На торге, что возле Немого подворья, днесь было с три короба криков.
Там в ярости лютой, рукой-булавою, Параску пришиб Федор Лыков.
А было по чину: тот мясо кроил, чесала язык трындычиха,
Вдруг, Федька застыл и роток отворил — напа'сть привязалася чиха!
В тот сладостный миг, как букашку сполна всем чревом прихлопнут гаркнув
— Будь здрав, окаянный! — брехнула она, и мошка залезла обратно.
— Воистину! — буркнул он стиснувши пядь, выказывая недоволье
Но где-то в носу, та букашка опять скребет и крадется на волю.
Подкралась уж близко, напрягся мясник, глаза закатились на горку...
— Да будь ты здоров! — и в этот же миг, свербёж — словно мышка в норку.
В сей раз промолчал он, гонял желваки, как будто надел вериги,
А подлая зудь рыготала внутри, надменно крутила фиги.
И вновь подползает наружу.

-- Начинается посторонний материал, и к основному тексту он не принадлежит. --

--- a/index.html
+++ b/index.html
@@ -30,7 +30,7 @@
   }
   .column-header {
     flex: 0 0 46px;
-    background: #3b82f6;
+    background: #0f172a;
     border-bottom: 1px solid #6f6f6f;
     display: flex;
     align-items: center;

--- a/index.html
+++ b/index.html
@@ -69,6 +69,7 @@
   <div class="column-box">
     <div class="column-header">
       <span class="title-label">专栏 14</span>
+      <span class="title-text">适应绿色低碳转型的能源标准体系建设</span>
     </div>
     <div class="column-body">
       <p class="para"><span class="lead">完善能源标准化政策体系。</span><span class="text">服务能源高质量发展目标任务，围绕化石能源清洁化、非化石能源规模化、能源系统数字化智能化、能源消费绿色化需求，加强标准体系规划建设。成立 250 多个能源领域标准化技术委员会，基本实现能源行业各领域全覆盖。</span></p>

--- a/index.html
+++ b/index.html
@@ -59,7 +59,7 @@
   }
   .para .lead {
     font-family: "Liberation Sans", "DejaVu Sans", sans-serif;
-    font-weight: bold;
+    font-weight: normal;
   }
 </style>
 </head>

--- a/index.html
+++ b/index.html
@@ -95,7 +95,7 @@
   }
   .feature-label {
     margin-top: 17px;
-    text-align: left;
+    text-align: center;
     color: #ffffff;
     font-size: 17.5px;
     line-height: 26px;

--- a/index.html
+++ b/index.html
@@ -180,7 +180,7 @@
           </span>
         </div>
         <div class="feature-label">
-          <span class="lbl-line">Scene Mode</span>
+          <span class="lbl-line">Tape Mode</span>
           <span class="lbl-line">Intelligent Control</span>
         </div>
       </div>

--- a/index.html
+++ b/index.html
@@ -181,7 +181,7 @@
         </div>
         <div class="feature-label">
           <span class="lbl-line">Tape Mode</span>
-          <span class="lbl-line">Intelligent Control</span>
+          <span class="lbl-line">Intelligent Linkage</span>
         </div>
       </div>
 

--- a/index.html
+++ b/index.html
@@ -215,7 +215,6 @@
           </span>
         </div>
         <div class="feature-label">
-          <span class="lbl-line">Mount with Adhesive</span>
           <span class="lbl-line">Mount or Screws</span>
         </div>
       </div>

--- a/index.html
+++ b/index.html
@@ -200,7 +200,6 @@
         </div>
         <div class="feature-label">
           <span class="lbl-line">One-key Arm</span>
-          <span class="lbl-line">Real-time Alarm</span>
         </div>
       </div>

Вот-вот! И длань уже замерла в за'виси.
А та щебетуха опять в полный рот: — Кады ж ты, кобель, начихаесси?
На торге, что возле Немого подворья, днесь было с три короба криков.
Там в ярости лютой, рукой-булавою, Параску пришиб Федор Лыков.
И в том лиходействе, в бесчинии гневном, он приставу честно сознался
Не знаю.. покаялся Федор? Наверно! Но ведаю — всласть начихался.